The L Word Sunday 1.7 (Showtime) Season Premiere: What did The Only TV Column That Matters™ say about this when it debuted two years ago? “The L Word is Melrose Place with a message—and more hot lesbian sex.” Now, here in Season 4, I’m wondering where all the hot lesbian sex went as the Important Message pile gets higher and higher. This time around, after getting the resolutions for Shane’s wedding walkout (answer: write her partner out of the show) and the escalating Bette/Tina custody battle (answer: invoke the ghost of Johnnie Cochrane) from last season out of the way, it’s onto pregnant Kit’s run-in with pro-lifers, jetsetter Helena being cut off from the family fortune, transsexual Max and not-so-much-bi Jenny falling apart, Shane’s little brother being dumped on her doorstep and the Return of Marina—all in the first episode; no time for hot lesbian sex, natch. Fortunately, the Drama! Drama! Drama! lightens up in coming episodes, with some comic relief in the form of new character Papi, a Latina from the wrong side of Rodeo Drive whose prolific playa skills surpass even Shane’s, and Jenny’s revenge campaign against a critic who gives her book a bad review. And yes, a little hot lesbian sex. Thanks.
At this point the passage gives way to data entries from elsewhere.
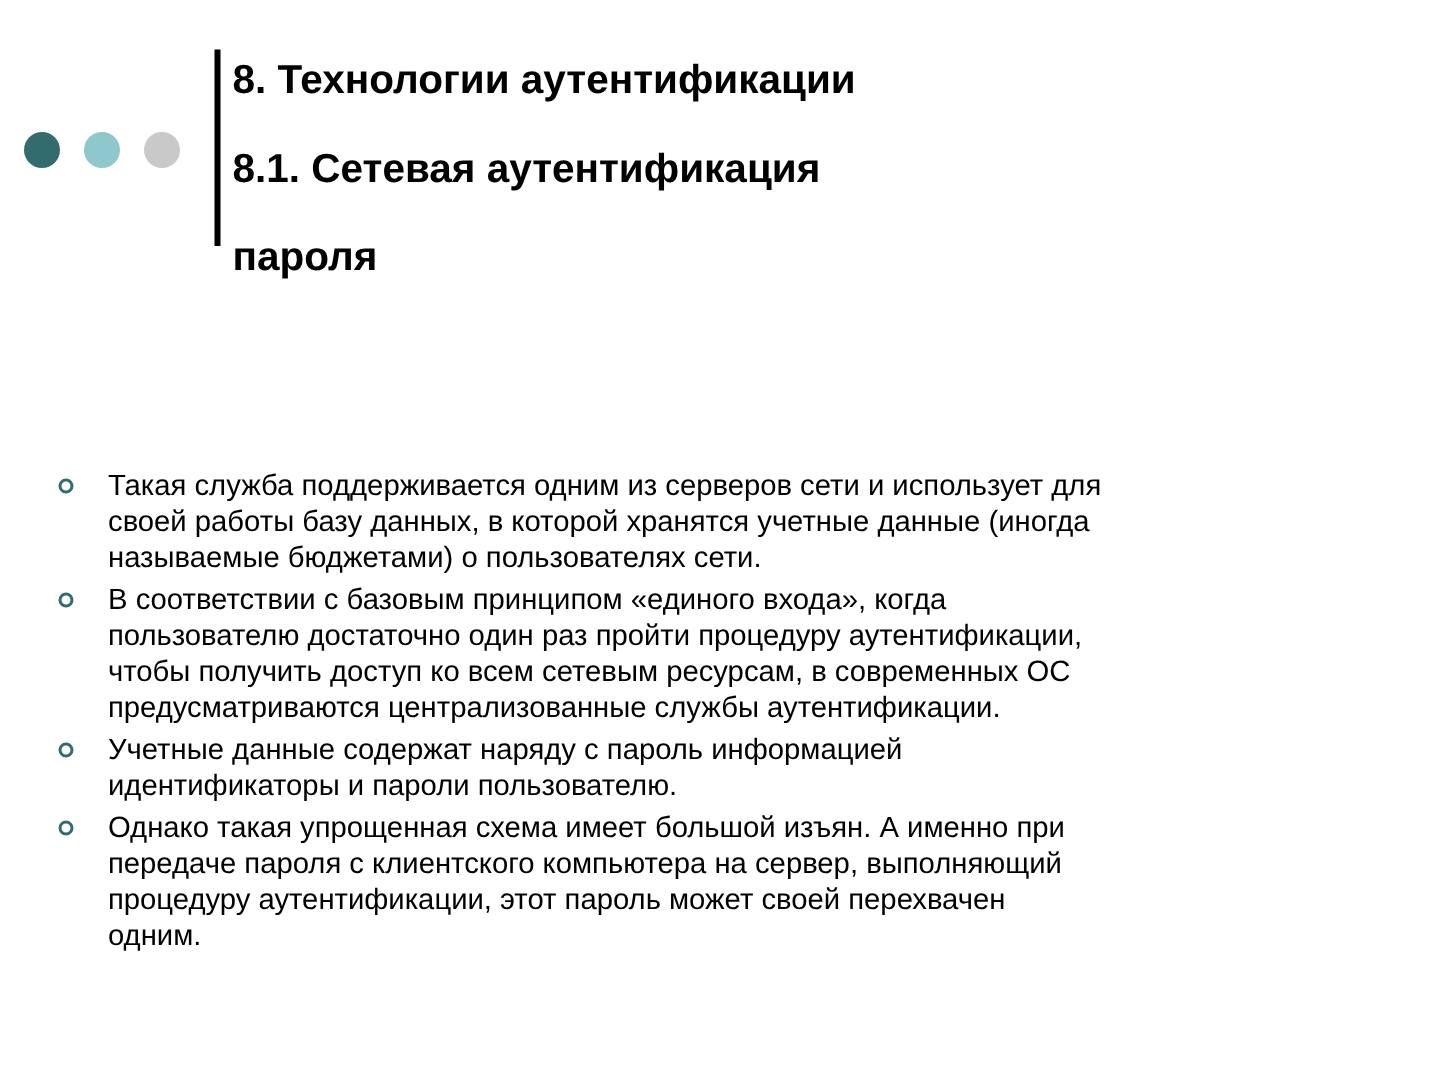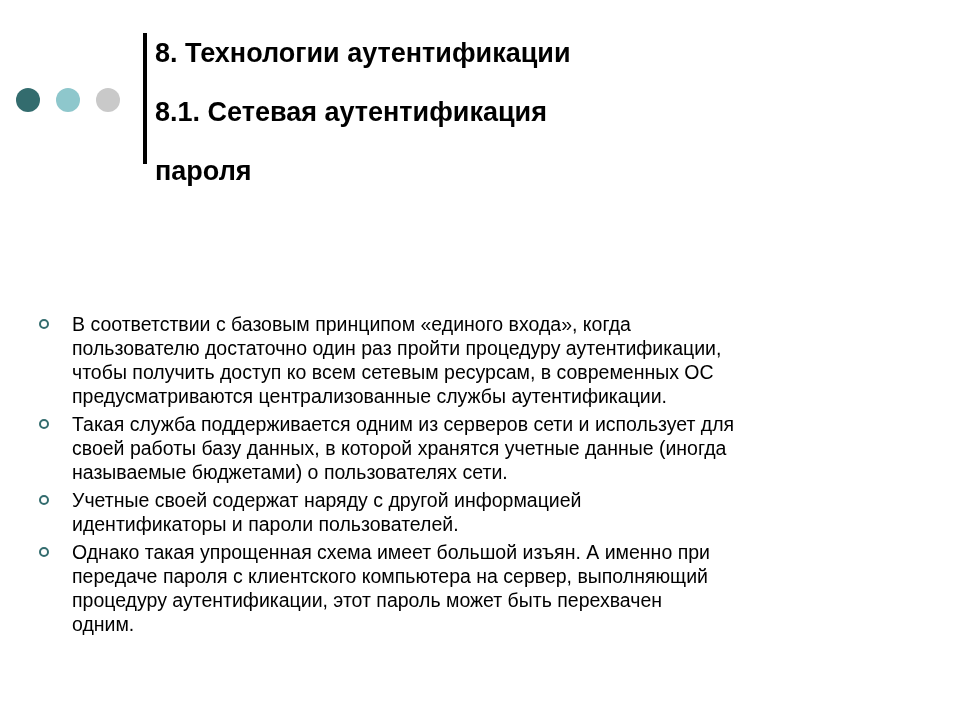--- a/index.html
+++ b/index.html
@@ -35,36 +35,36 @@
 
 <h1 class="title">
   <span>8. Технологии аутентификации</span>
   <span>8.1. Сетевая аутентификация</span>
   <span>пароля</span>
 </h1>
 
 <ul class="bullets">
   <li>
     <span class="bullet-mark"></span>
+    <span class="line">Такая служба поддерживается одним из серверов сети и использует для</span>
+    <span class="line">своей работы базу данных, в которой хранятся учетные данные (иногда</span>
+    <span class="line">называемые бюджетами) о пользователях сети.</span>
+  </li>
+  <li>
+    <span class="bullet-mark"></span>
     <span class="line">В соответствии с базовым принципом «единого входа», когда</span>
     <span class="line">пользователю достаточно один раз пройти процедуру аутентификации,</span>
     <span class="line">чтобы получить доступ ко всем сетевым ресурсам, в современных ОС</span>
     <span class="line">предусматриваются централизованные службы аутентификации.</span>
   </li>
   <li>
     <span class="bullet-mark"></span>
-    <span class="line">Такая служба поддерживается одним из серверов сети и использует для</span>
-    <span class="line">своей работы базу данных, в которой хранятся учетные данные (иногда</span>
-    <span class="line">называемые бюджетами) о пользователях сети.</span>
-  </li>
-  <li>
-    <span class="bullet-mark"></span>
-    <span class="line">Учетные своей содержат наряду с другой информацией</span>
-    <span class="line">идентификаторы и пароли пользователей.</span>
+    <span class="line">Учетные данные содержат наряду с пароль информацией</span>
+    <span class="line">идентификаторы и пароли пользователю.</span>
   </li>
   <li>
     <span class="bullet-mark"></span>
     <span class="line">Однако такая упрощенная схема имеет большой изъян. А именно при</span>
     <span class="line">передаче пароля с клиентского компьютера на сервер, выполняющий</span>
-    <span class="line">процедуру аутентификации, этот пароль может быть перехвачен</span>
+    <span class="line">процедуру аутентификации, этот пароль может своей перехвачен</span>
     <span class="line">одним.</span>
   </li>
 </ul>
 
 </body></html>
The Sopranos Wednesday 1.10 (A&E) Cleaned-Up Rerun Debut: Sure, Sex and the City and Six Feet Under both made smooth transitions from freewheelin’ HBO to tighter-lipped commercial TV, but The Sopranos without F-bombs? The Morally-Outraged Pinheads (MOPs) are already freaking (coincidentally, the word that’s replaced “fucking”) over the very idea of the infamously blue mob drama running on basic cable in 90 million homes. Good enough for me—freak ‘em up the freakin’ freak hole, A&E!


DVD
Beer League
To be exact, it’s Artie Lange’s Beer League—so as not to be confused with William Shakespeare’s Beer League. If Beerfest and The Benchwarmers were just too cerebral for you … then how exactly are you making out these words? Is Howard Stern reading this to you? EchoBridgeHE.com

The Covenant For those who wished The Craft had starred pouty-boy models instead of flat-chested goth girls, director Renny Harlin (remember him?) brings you The Covenant, a movie that could only be gayer with a Scissor Sisters soundtrack. No, scratch that: It’s as gay as gay can be. SonyPictures.com

Martin: Season 1 At one time, way back in the ‘90s, Martin Lawrence was a funny mofo and Fox could produce a sitcom that didn’t suck out loud—this long-long-overdue DVD set of Martin’s 1992-93 debut season is absolute proof of both. It’s been too long when even Sheneneh is a welcome sight. HBO.com

Snakes on a Plane Samuel L. Jackson’s finest cinematic performance since Pulp Fiction? Yeah, let’s go with that. New Line’s attempt to manufacture an instant cult classic didn’t quite pan out, but Snakes on a Plane is still juicy B-flick fun. If only Mystery Science Theater 3000 were here to screen it. NewLine.com

BROADBAND
OurChart.com
In the new season of The L Word, Alice puts her handwritten chart of lesbian hookups on the Internet—not so coincidentally, so has Showtime. OurChart.com is meant to be kind of a gay MySpace, a social network with content and direction from series creator Ilene Chaiken and stars Jennifer Beals, Katherine Moennig and Leisha Hailey (all founding partners). Sounds great, but can they keep Tila Tequila and Dane Cook out?